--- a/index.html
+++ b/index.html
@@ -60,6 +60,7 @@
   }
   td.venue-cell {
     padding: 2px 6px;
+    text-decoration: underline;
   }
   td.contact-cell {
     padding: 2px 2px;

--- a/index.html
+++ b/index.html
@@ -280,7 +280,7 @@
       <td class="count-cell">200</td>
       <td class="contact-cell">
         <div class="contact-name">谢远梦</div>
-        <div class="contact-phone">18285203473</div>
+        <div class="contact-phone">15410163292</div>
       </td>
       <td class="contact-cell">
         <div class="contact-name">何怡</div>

——

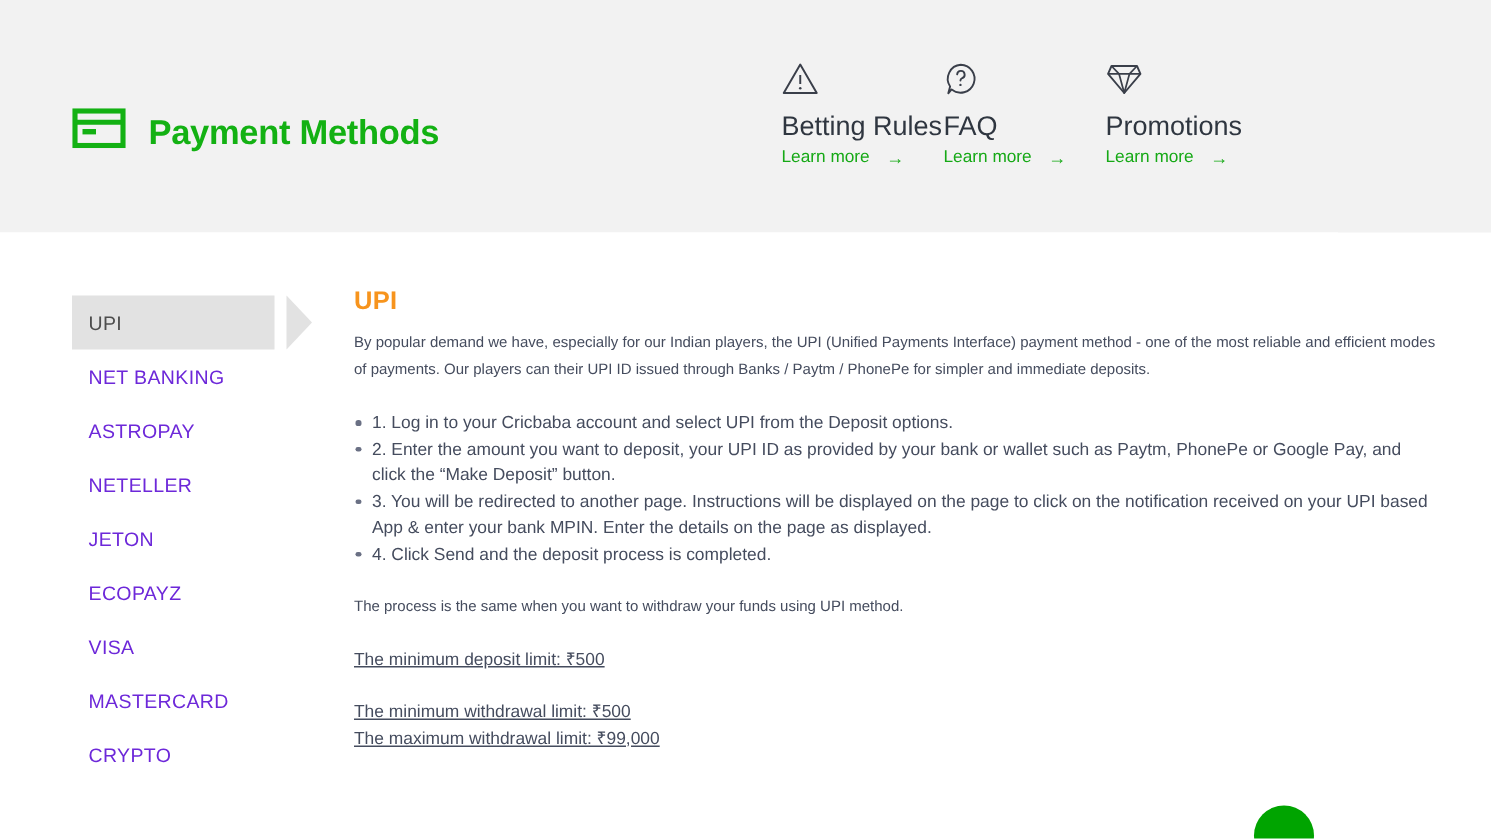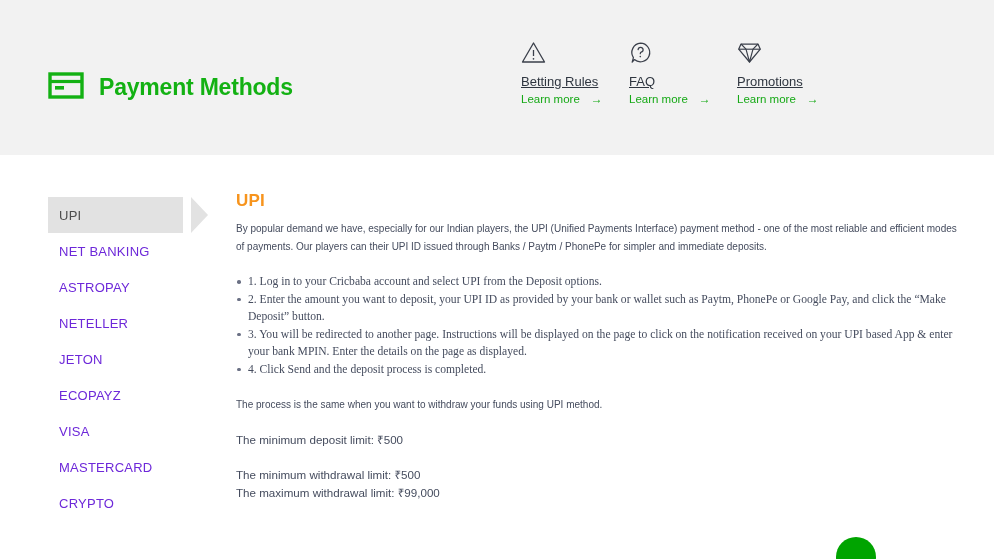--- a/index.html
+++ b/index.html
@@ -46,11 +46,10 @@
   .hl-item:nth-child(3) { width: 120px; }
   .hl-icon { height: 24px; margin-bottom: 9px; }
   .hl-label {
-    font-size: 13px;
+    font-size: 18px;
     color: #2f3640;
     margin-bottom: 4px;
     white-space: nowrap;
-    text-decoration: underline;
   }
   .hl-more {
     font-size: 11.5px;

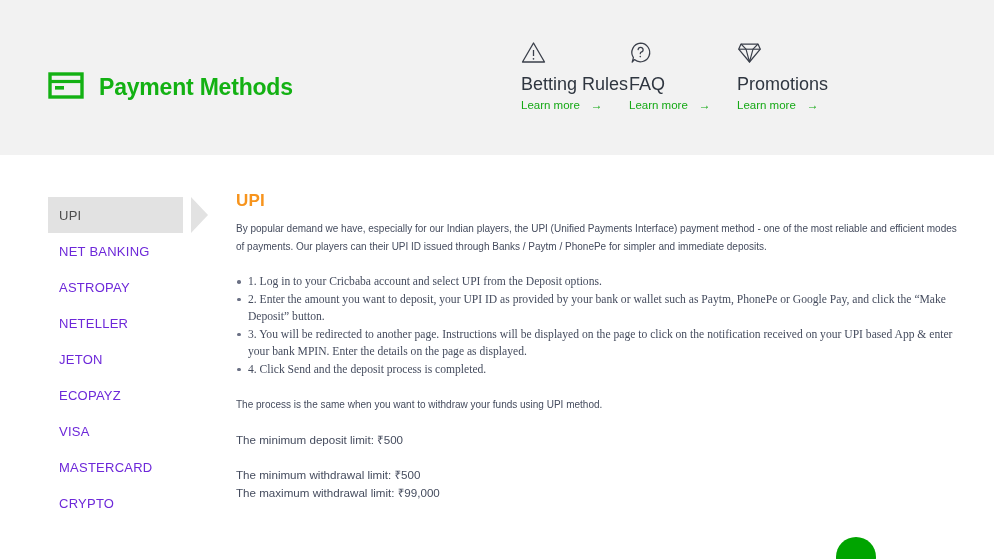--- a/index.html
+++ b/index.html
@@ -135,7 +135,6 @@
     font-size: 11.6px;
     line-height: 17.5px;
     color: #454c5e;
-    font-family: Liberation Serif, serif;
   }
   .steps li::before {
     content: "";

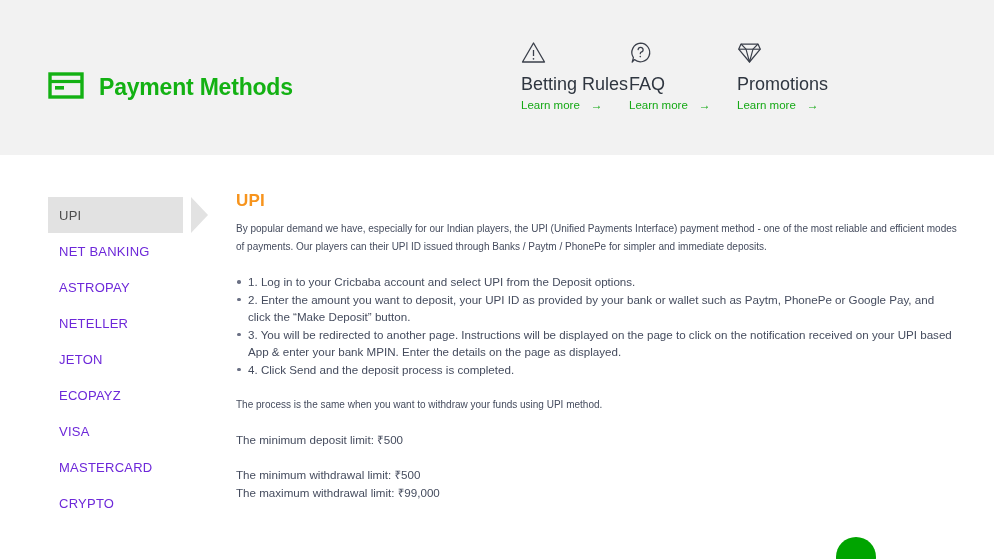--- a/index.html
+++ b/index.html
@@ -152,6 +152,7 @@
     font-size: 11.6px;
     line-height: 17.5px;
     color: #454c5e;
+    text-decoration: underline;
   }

——

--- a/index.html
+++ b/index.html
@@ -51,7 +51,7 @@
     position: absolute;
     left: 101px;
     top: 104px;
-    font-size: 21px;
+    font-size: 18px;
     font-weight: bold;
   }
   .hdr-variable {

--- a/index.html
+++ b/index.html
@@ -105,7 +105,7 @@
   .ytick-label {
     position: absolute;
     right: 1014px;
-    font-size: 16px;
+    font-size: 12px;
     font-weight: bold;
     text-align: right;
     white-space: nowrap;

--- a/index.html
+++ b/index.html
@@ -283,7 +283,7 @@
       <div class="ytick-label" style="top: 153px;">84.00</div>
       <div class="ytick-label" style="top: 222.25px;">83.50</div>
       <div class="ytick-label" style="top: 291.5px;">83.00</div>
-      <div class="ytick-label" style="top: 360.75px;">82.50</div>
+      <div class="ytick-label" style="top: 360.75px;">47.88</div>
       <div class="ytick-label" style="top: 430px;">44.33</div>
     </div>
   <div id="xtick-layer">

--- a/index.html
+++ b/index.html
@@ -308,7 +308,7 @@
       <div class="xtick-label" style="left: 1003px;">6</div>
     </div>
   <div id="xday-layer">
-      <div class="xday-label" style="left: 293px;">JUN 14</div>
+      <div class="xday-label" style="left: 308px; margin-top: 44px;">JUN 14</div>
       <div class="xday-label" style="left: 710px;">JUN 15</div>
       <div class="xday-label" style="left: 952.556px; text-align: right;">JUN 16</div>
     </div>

——

* **Assignment**:
If a line in the material above holds the word "cell", count it, then give the total as a bare number.

* **Task answer**:
5